(EXERCISE DETAILS) Return the data below unchanged. Drop any pictures.

Image comparison data:
-- Opening Marker --

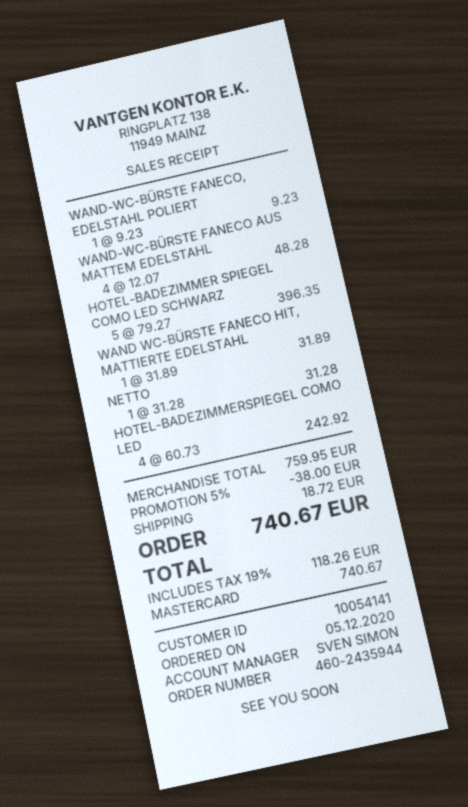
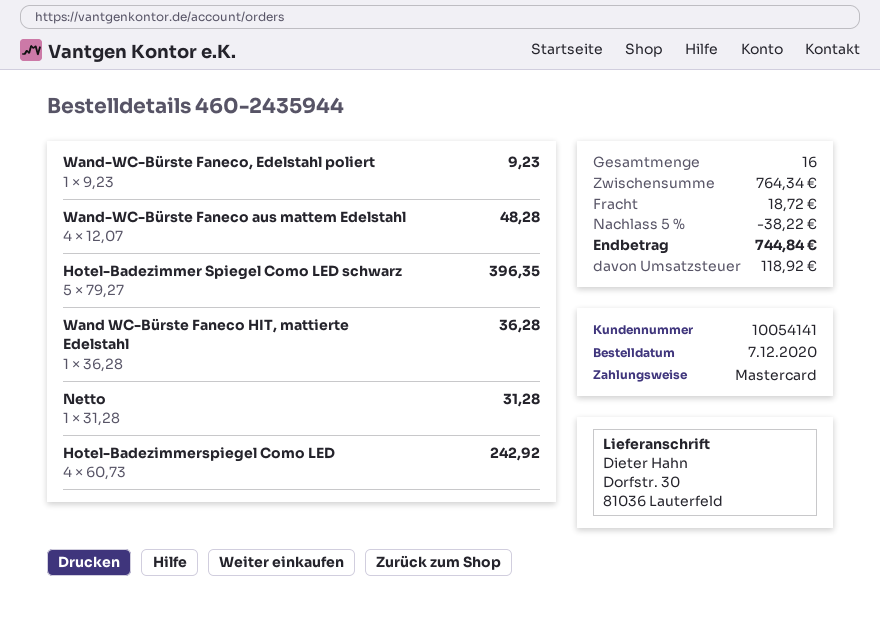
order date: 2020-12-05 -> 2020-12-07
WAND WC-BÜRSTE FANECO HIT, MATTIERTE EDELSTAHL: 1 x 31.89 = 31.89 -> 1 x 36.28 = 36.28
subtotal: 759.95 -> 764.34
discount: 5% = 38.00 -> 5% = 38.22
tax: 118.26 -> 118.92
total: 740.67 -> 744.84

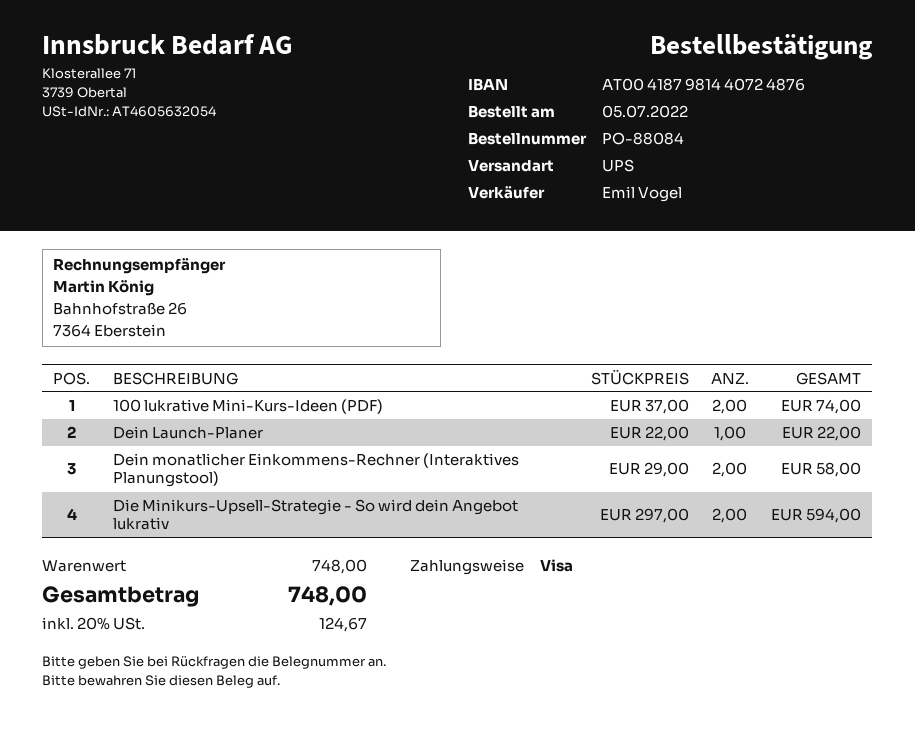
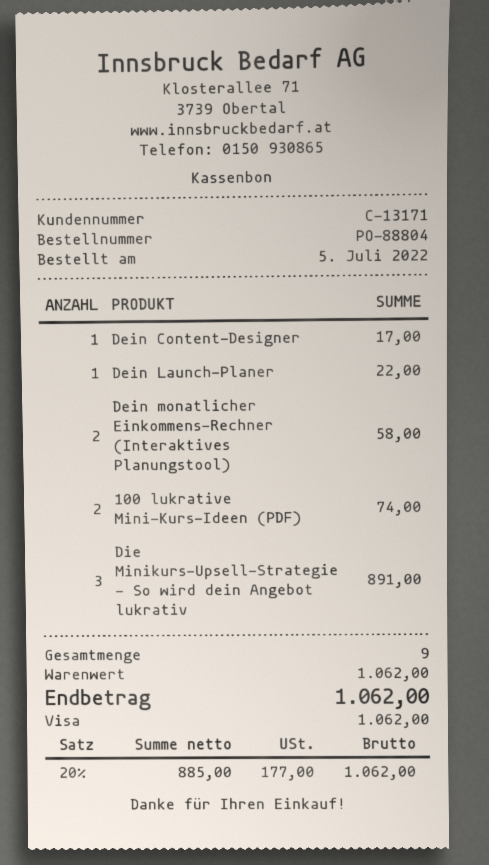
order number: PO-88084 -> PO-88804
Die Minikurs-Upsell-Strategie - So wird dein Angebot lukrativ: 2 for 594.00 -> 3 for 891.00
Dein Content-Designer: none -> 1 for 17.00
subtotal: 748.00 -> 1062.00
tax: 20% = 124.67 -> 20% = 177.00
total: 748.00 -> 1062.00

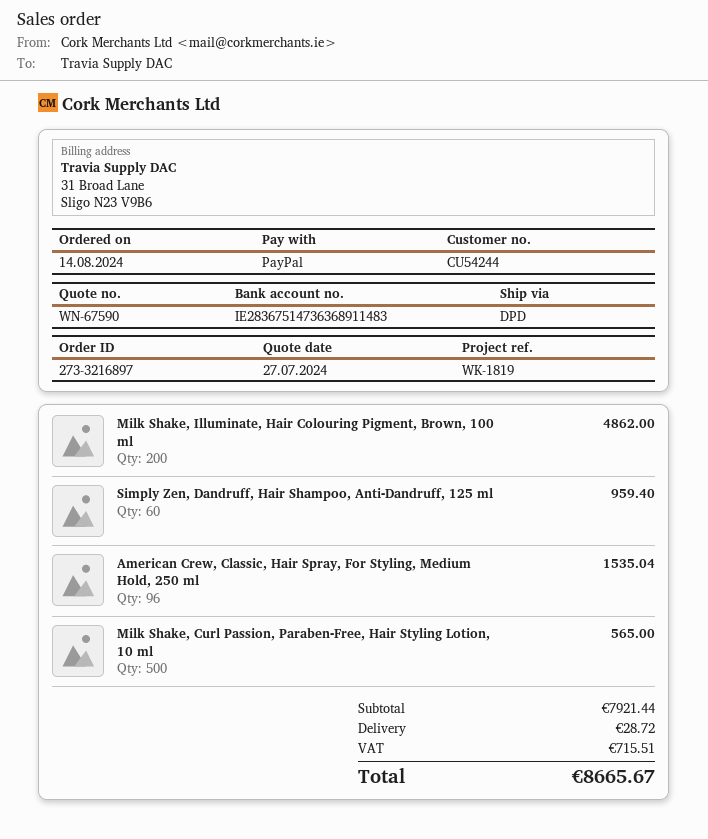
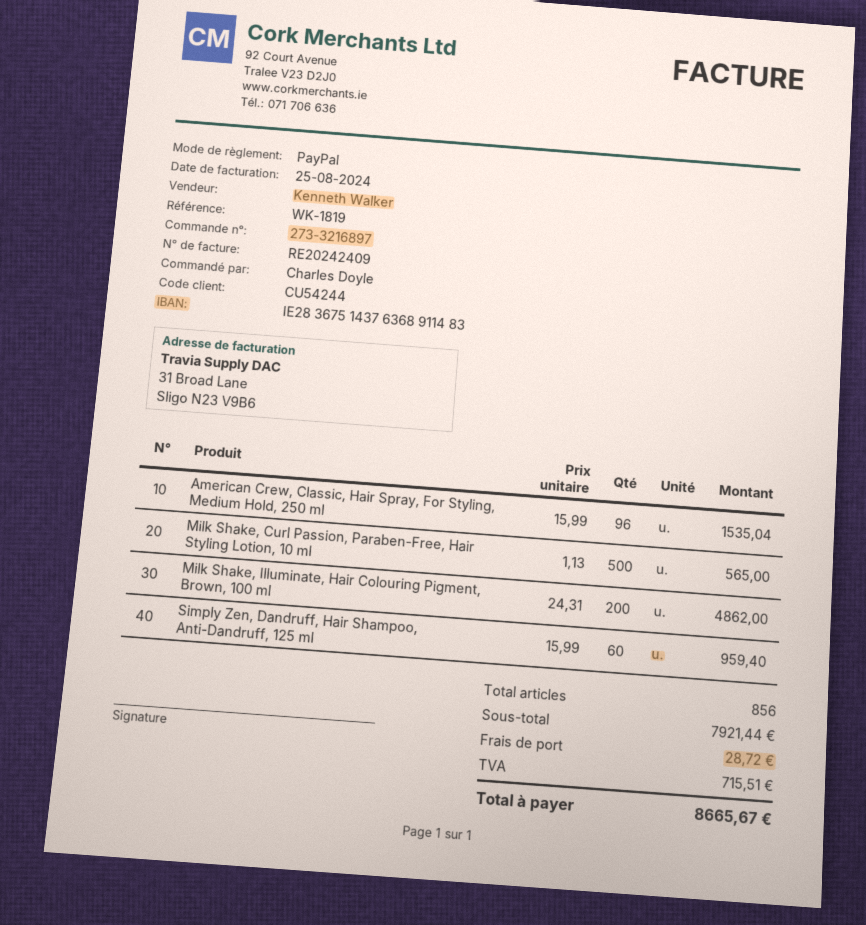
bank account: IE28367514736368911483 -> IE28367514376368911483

-- Closing Marker --

(RESULT OF THE TASK)
order date: 2020-12-05 -> 2020-12-07
WAND WC-BÜRSTE FANECO HIT, MATTIERTE EDELSTAHL: 1 x 31.89 = 31.89 -> 1 x 36.28 = 36.28
subtotal: 759.95 -> 764.34
discount: 5% = 38.00 -> 5% = 38.22
tax: 118.26 -> 118.92
total: 740.67 -> 744.84

order number: PO-88084 -> PO-88804
Die Minikurs-Upsell-Strategie - So wird dein Angebot lukrativ: 2 for 594.00 -> 3 for 891.00
Dein Content-Designer: none -> 1 for 17.00
subtotal: 748.00 -> 1062.00
tax: 20% = 124.67 -> 20% = 177.00
total: 748.00 -> 1062.00

bank account: IE28367514736368911483 -> IE28367514376368911483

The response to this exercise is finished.